(Record set Opens)

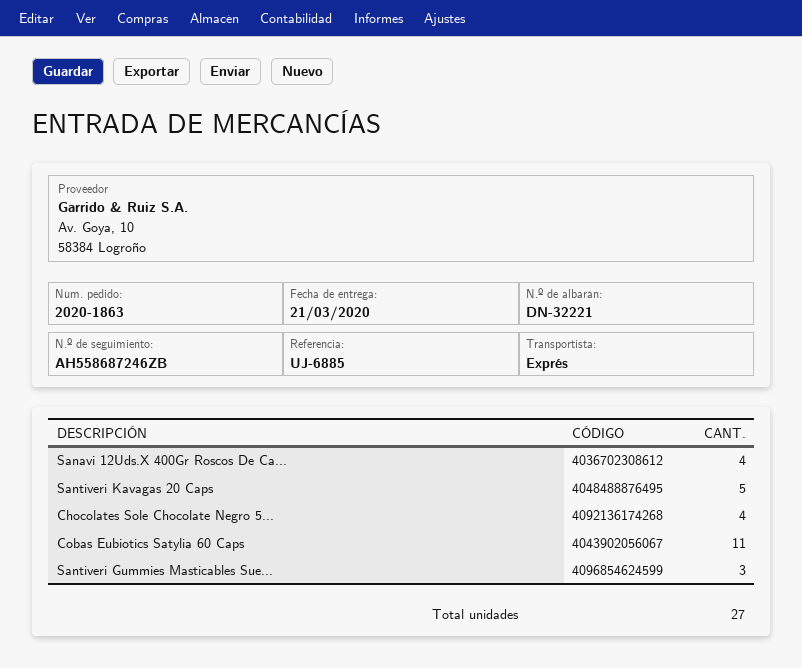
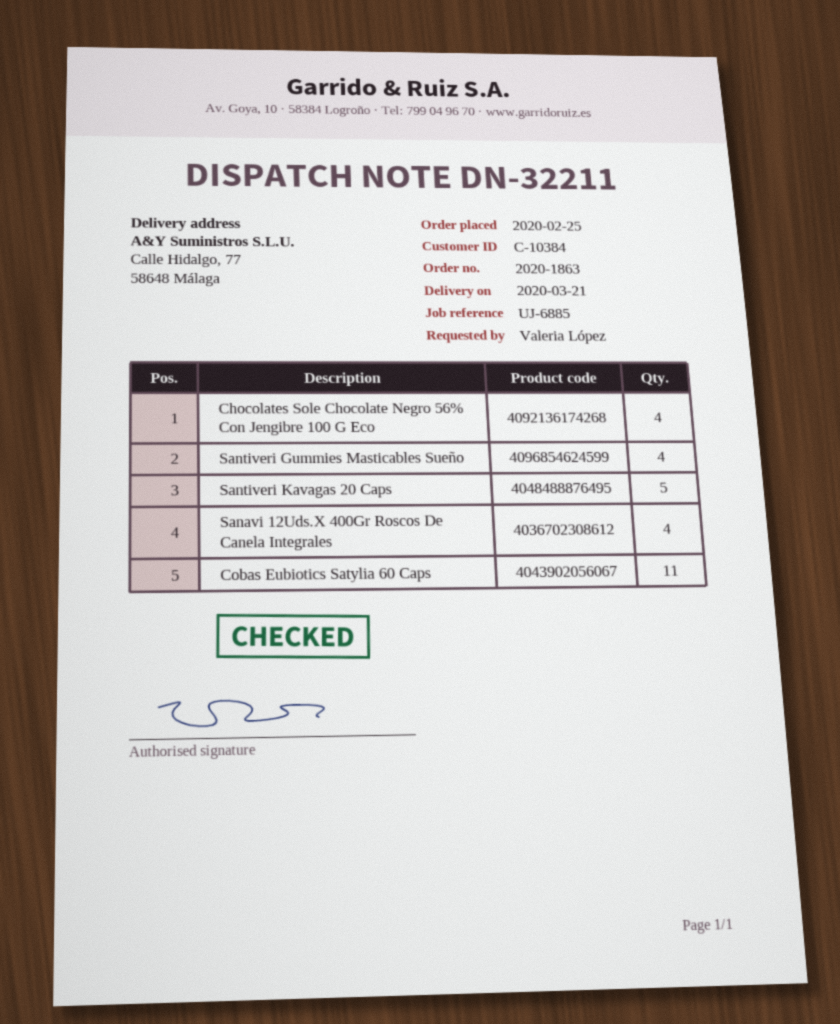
delivery note number: DN-32221 -> DN-32211
Santiveri Gummies Masticables Sue...: 3 -> 4

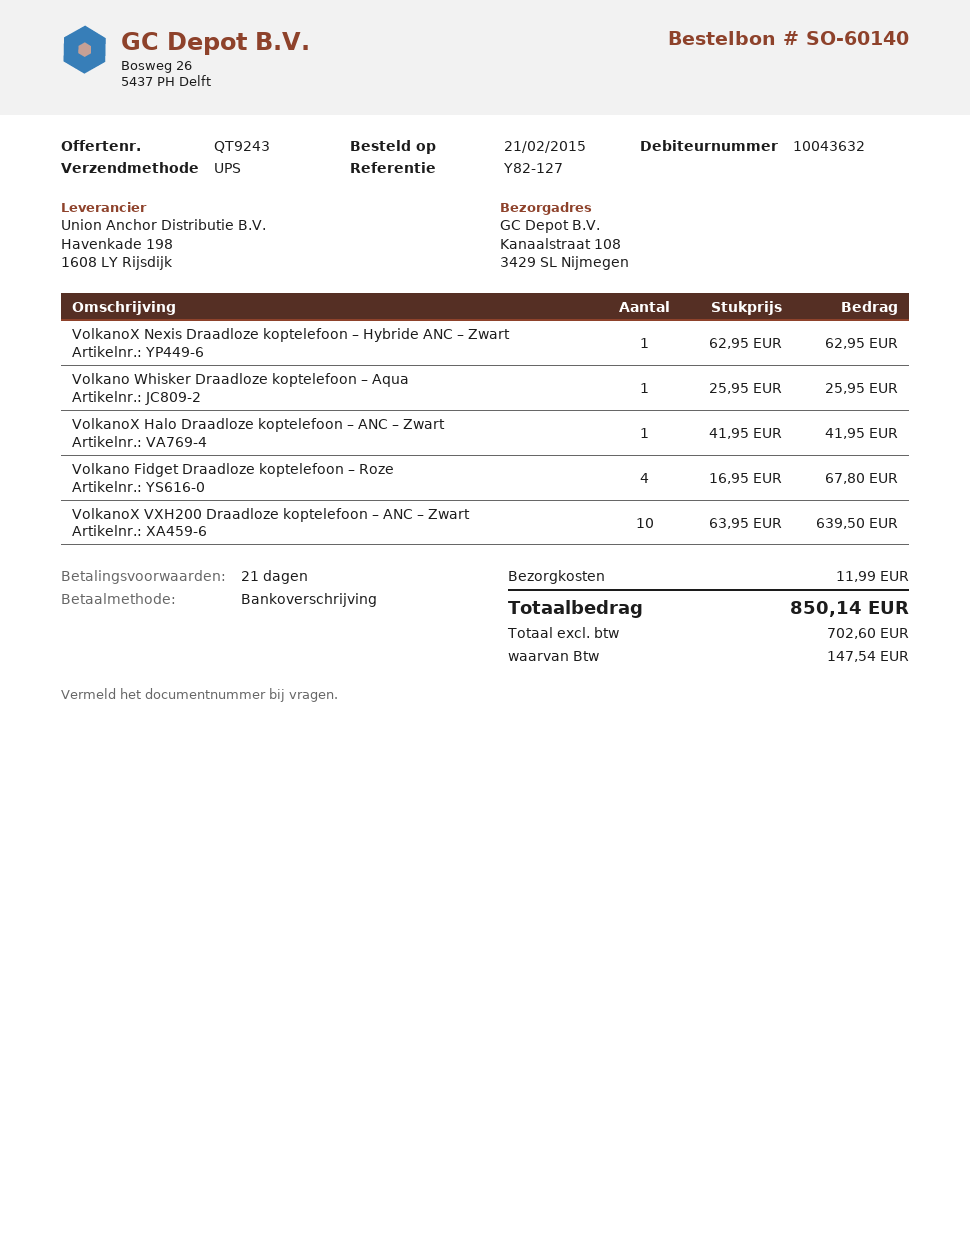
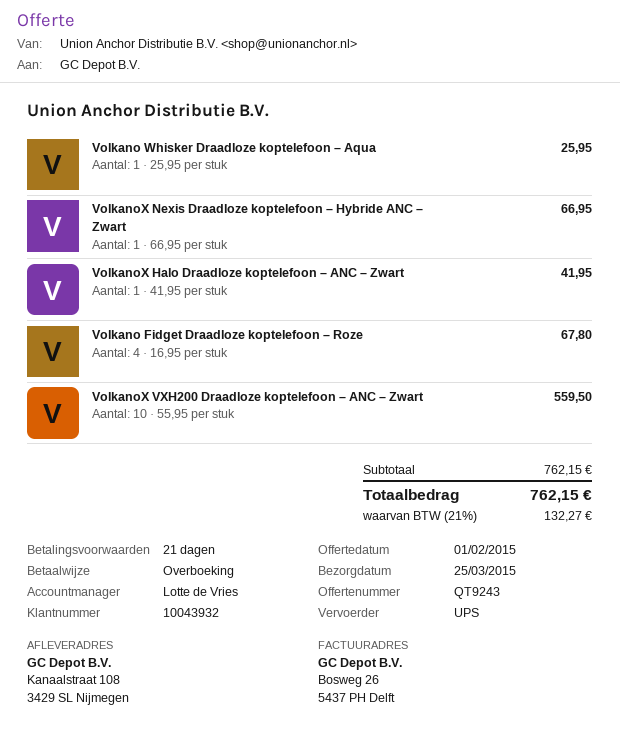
customer number: 10043632 -> 10043932
VolkanoX Nexis Draadloze koptelefoon – Hybride ANC – Zwart: 1 x 62.95 = 62.95 -> 1 x 66.95 = 66.95
VolkanoX VXH200 Draadloze koptelefoon – ANC – Zwart: 10 x 63.95 = 639.50 -> 10 x 55.95 = 559.50
shipping: 11.99 -> none
tax: 147.54 -> 132.27
total: 850.14 -> 762.15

(Record set Closes)

__Problem requirements__. Output the records verbatim without pictures.

__Final answer__.
delivery note number: DN-32221 -> DN-32211
Santiveri Gummies Masticables Sue...: 3 -> 4

customer number: 10043632 -> 10043932
VolkanoX Nexis Draadloze koptelefoon – Hybride ANC – Zwart: 1 x 62.95 = 62.95 -> 1 x 66.95 = 66.95
VolkanoX VXH200 Draadloze koptelefoon – ANC – Zwart: 10 x 63.95 = 639.50 -> 10 x 55.95 = 559.50
shipping: 11.99 -> none
tax: 147.54 -> 132.27
total: 850.14 -> 762.15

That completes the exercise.